_Work instructions_. No line before the one containing "height: 15px;" should appear; that line and all lines after it, through the end of the data, are to be set down exactly.

(Records shown begins)

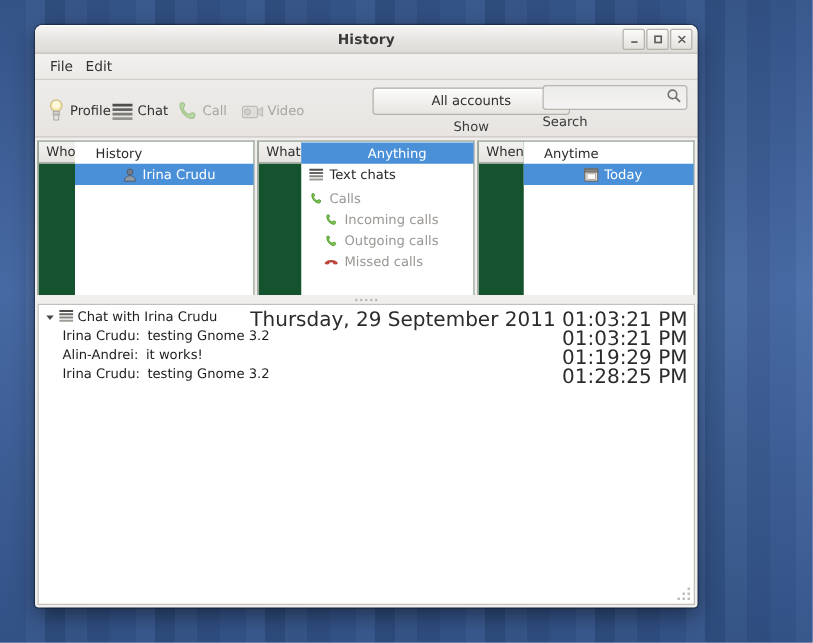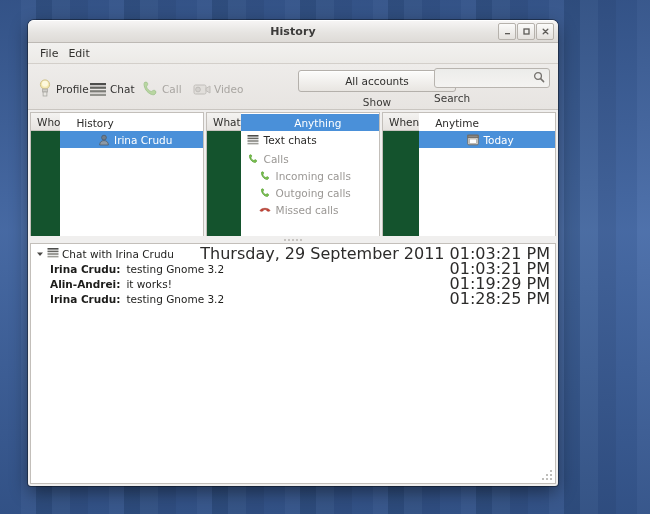--- a/index.html
+++ b/index.html
@@ -172,30 +172,30 @@
   #logview {
     flex: 1 1 auto;
     background: #ffffff;
     border: 1px solid #c3bfba;
     margin: 0 2px 2px 2px;
     overflow: hidden;
     position: relative;
     padding: 2px 0 0 0;
   }
   .log-line {
-    display: flex; align-items: center;
+    display: flex; 
     height: 15px;
     font-size: 10.5px; color: #1d1d1b;
     padding: 0 5px 0 4px;
   }
   .log-line .left { display: flex; align-items: center; gap: 3px; flex: 1 1 auto; min-width:0; }
   .log-line .right { font-size: 16px; color: #2c2b2a; white-space: nowrap; padding-left: 8px; }
   .expander { width: 9px; display:flex; align-items:center; justify-content:center; }
   .msg-indent { padding-left: 19px; }
-  .sender { font-weight: bold; }
+  .sender { font-weight: normal; }
   .msgtext { margin-left: 3px; }
   #resize-grip {
     position: absolute; right: 2px; bottom: 2px;
     width: 12px; height: 12px; opacity: .55;
   }
 </style>
 </head>
 <body>
 
 <div id="desktop"></div>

(Records shown ends)

_Exercise result_.
     height: 15px;
     font-size: 10.5px; color: #1d1d1b;
     padding: 0 5px 0 4px;
   }
   .log-line .left { display: flex; align-items: center; gap: 3px; flex: 1 1 auto; min-width:0; }
   .log-line .right { font-size: 16px; color: #2c2b2a; white-space: nowrap; padding-left: 8px; }
   .expander { width: 9px; display:flex; align-items:center; justify-content:center; }
   .msg-indent { padding-left: 19px; }
-  .sender { font-weight: bold; }
+  .sender { font-weight: normal; }
   .msgtext { margin-left: 3px; }
   #resize-grip {
     position: absolute; right: 2px; bottom: 2px;
     width: 12px; height: 12px; opacity: .55;
   }
 </style>
 </head>
 <body>
 
 <div id="desktop"></div>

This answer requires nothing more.